Hi, I'm trying to use GAIL with visual observations and I'm having some trouble figuring out how to set everything up. This is the error I get with the 128 as the encoding size in the yaml config and 84x84x3 is the visual input. Not really sure what to make of the 10.3MiB Traceback (most recent call last): File "C:\Users\jezrd\Anaconda3\envs\mla-r1\lib\threading.py", line 916, in _bootstrap_inner self.run() File "C:\Users\jezrd\Anaconda3\envs\mla-r1\lib\threading.py", line 864, in run self._target(*self._args, **self._kwargs) File "e:\dok\_ml\ml-agents-release_2\ml-agents\mlagents\trainers\trainer_controller.py", line 350, in trainer_update_func trainer.advance() File "e:\dok\_ml\ml-agents-release_2\ml-agents\mlagents\trainers\trainer\rl_trainer.py", line 151, in advance self._process_trajectory(t) File "e:\dok\_ml\ml-agents-release_2\ml-agents\mlagents\trainers\ppo\trainer.py", line 161, in _process_trajectory self.update_buffer, training_length=self.policy.sequence_length File "e:\dok\_ml\ml-agents-release_2\ml-agents\mlagents\trainers\buffer.py", line 283, in resequence_and_append batch_size=batch_size, training_length=training_length File "e:\dok\_ml\ml-agents-release_2\ml-agents\mlagents\trainers\buffer.py", line 51, in extend self += list(np.array(data)) MemoryError: Unable to allocate 10.3 MiB for an array with shape (128, 84, 84, 3) and data type float32 Here's the config file : SymbolFinder: use_recurrent: true sequence_length: 64 num_layers: 3 hidden_units: 256 memory_size: 128 beta: 1.0e-2 num_epoch: 8 buffer_size: 32768 batch_size: 2048 max_steps: 10000000 summary_freq: 10000 time_horizon: 96 reward_signals: extrinsic: strength: 1.0 gamma: 0.99 curiosity: strength: 0.015 gamma: 0.99 encoding_size: 128 gail: gamma: 0.99 strength: 0.5 encoding_size: 128 learning_rate: 0.0003 use_actions: false demo_path: demos/5goals2.demo I'm not 100% sure it's the right set-up. The training works normally without GAIL. Since memory allocation might be an issue, my set-up: Windows10, RAM 64GB GPU 24 GB. The demonstration file is ~160MB of data After dropping the curiosity and reducing the encoding size to 64 it started training. The memory load for the GPU is 5/24 and for RAM it's 36/64 (but that's mostly chrome and 50 other apps running as well).
Did a few tests and I see that the size of the demonstration file and the number of environments also matter. 50MB file with env-num set to two works fine, but a bigger file ~500MB with a few more environment instances fails. So I'm guessing the demonstration file is loaded up to memory for each agent superatlety? Would it make sense to start with smaller pool of instances, bootstrap the training with GAIL and then resume training, leaving the action/observation space unchanged and the number of layers/hidden units, without GAIL?

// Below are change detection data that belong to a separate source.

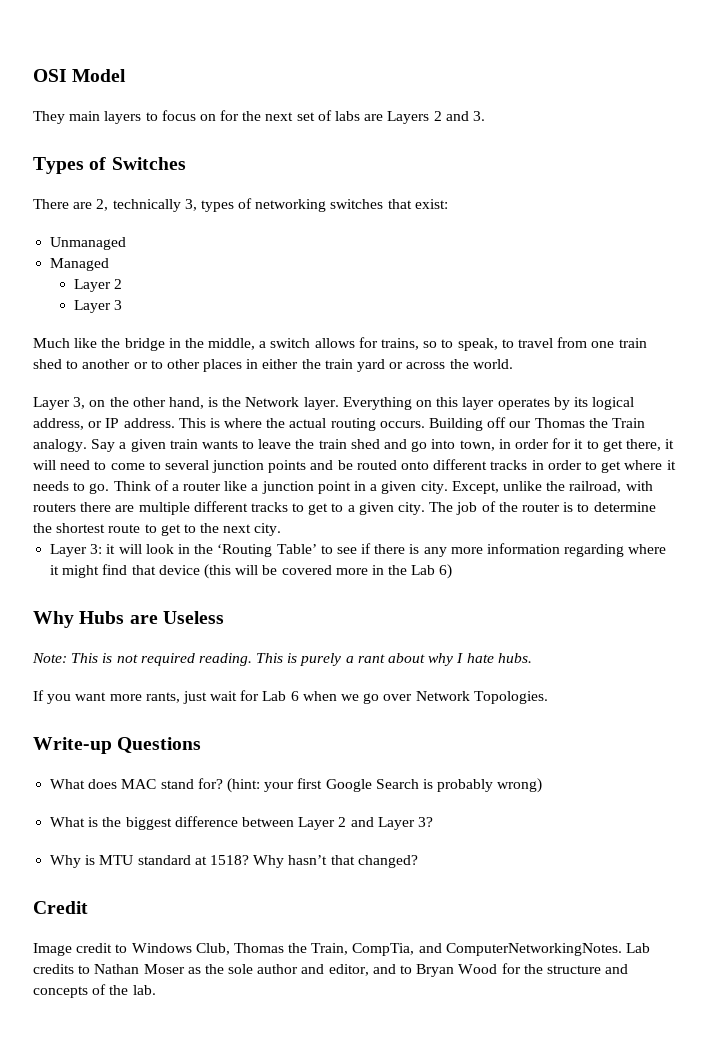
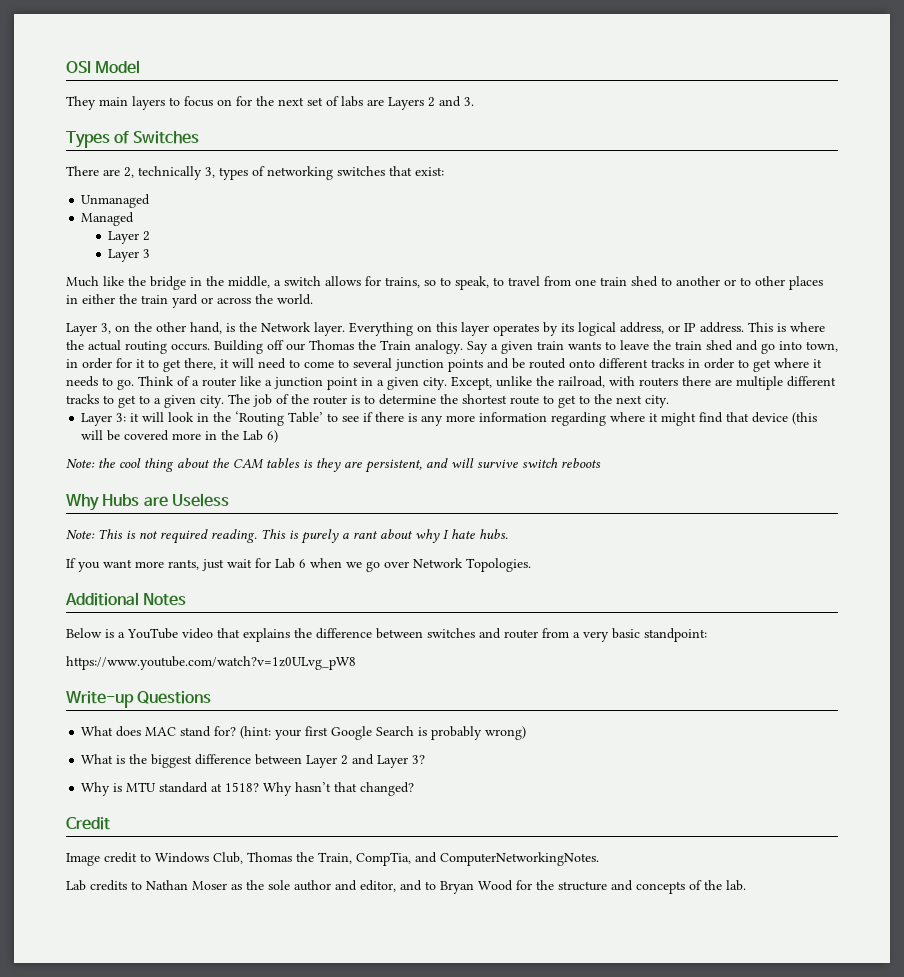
(453, 571) none -> [66,458,601,473] // Note: the cool thing about the CAM tables is they are persistent, and will survive switch reboots
(548, 697) none -> [65,592,187,606] [66,628,707,642] [66,656,356,670] // Additional Notes // Below is a YouTube video that explains the difference between switches and router from a very basic standpoint: // https://www.youtube.com/watch?v=1z0ULvg_pW8
(622, 949) none -> (599, 859) //

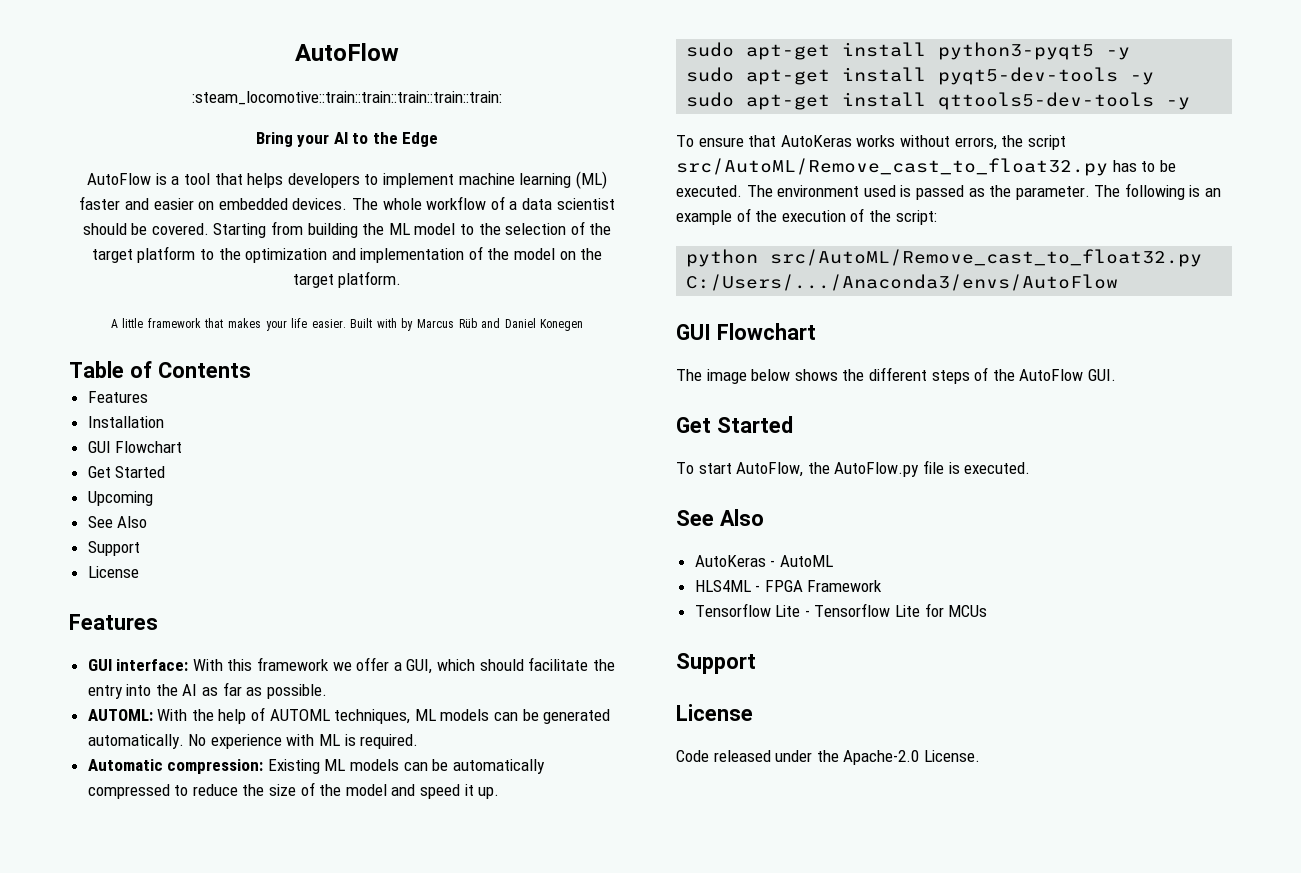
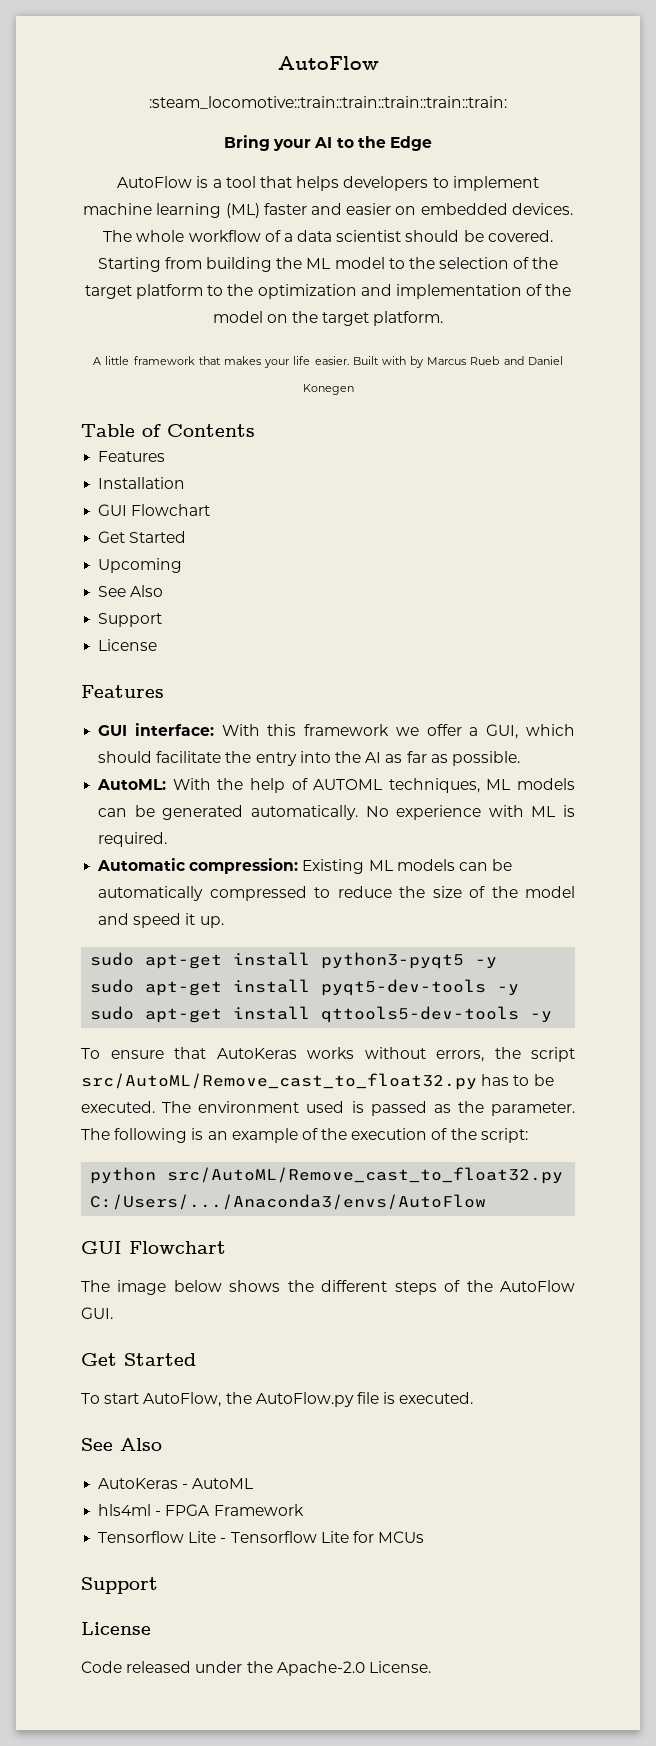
[458,318,477,328] Rüb -> [470,356,500,365] Rueb
[87,709,153,721] AUTOML: -> [97,779,167,790] AutoML:
[694,580,751,592] HLS4ML -> [98,1504,152,1516] hls4ml

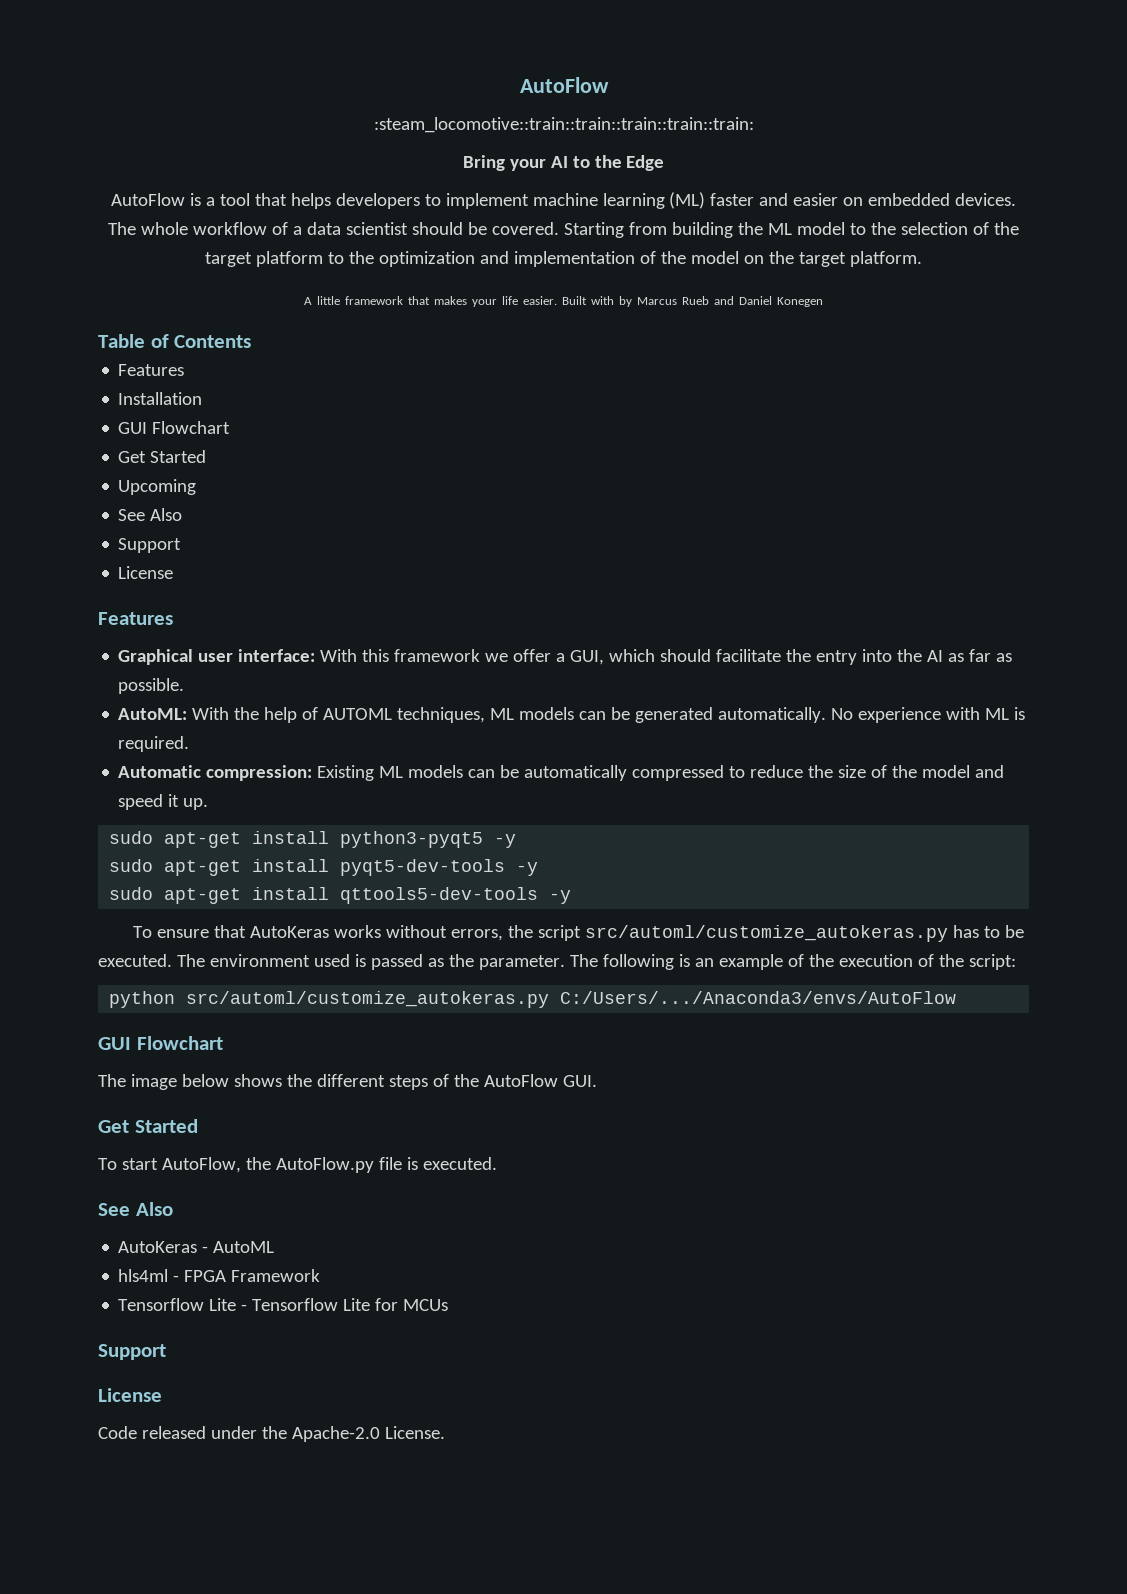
[98,725,128,736] GUI -> [118,649,234,665] Graphical user
[81,1073,477,1090] src/AutoML/Remove_cast_to_float32.py -> [584,925,948,942] src/automl/customize_autokeras.py
[167,1167,564,1184] src/AutoML/Remove_cast_to_float32.py -> [186,991,550,1008] src/automl/customize_autokeras.py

Hi andrej_, I guess if you keep running into memory issue, you can train with GAIL and resume with GAIL with a smaller demo file with GAIL regarding signal as 0 (so that the small demo file is ignored). However the best way is still to avoid overload your memory and keep training with the same setup.
the exe file itself is 625kB I'm not entirely sure what seems to be the issue here, as a few things seem to influence the memory issue (num-envs, batch size, demo recording file size... ). Does the GAIL implementation try to load the whole demo recording at once and for each environment instance, or does it sample it? I tend to build the environment and launch from command line with num-envs argument rather than duplicating n-times the agents in the editor ... would that help here? It would be n learners/agents but only a single Unity instance.
Here mlagents were training for ~80k steps. Single agent/env instance run from editor. batch size 512, buffer size 32768 the demo recording was ~41MB I have still plenty of RAM and VRAM (~30 and ~12 GB respectively), but starting training eats up a lot of my C: drive space (~20-30GB), so I'm wondering if it's possible that it is caching something and at some point runs out of free space. If you prefer I can post this as an issue on github.
If I ever get this working I'll definitely will post a few things how and why ... so far most of the runs look like this: Not sure what are the odds of two separate runs, with different hyper-parameters, to get a sudden 'collapse' after nearly 2M steps ... edit: both of those runs were PPO+curosity, wo GAIL.
With curiosity, it's possible to get reward collapses later as the agent stops being curious about the things you want it to be curious about =P, and goes off to explore other things. Do you have the plots for the Extrinsic and Curiosity rewards (in TB under Policy). Usually this can be solved by making the Curiosity reward much smaller than the Extrinsic reward, so that the agent prioritizes that.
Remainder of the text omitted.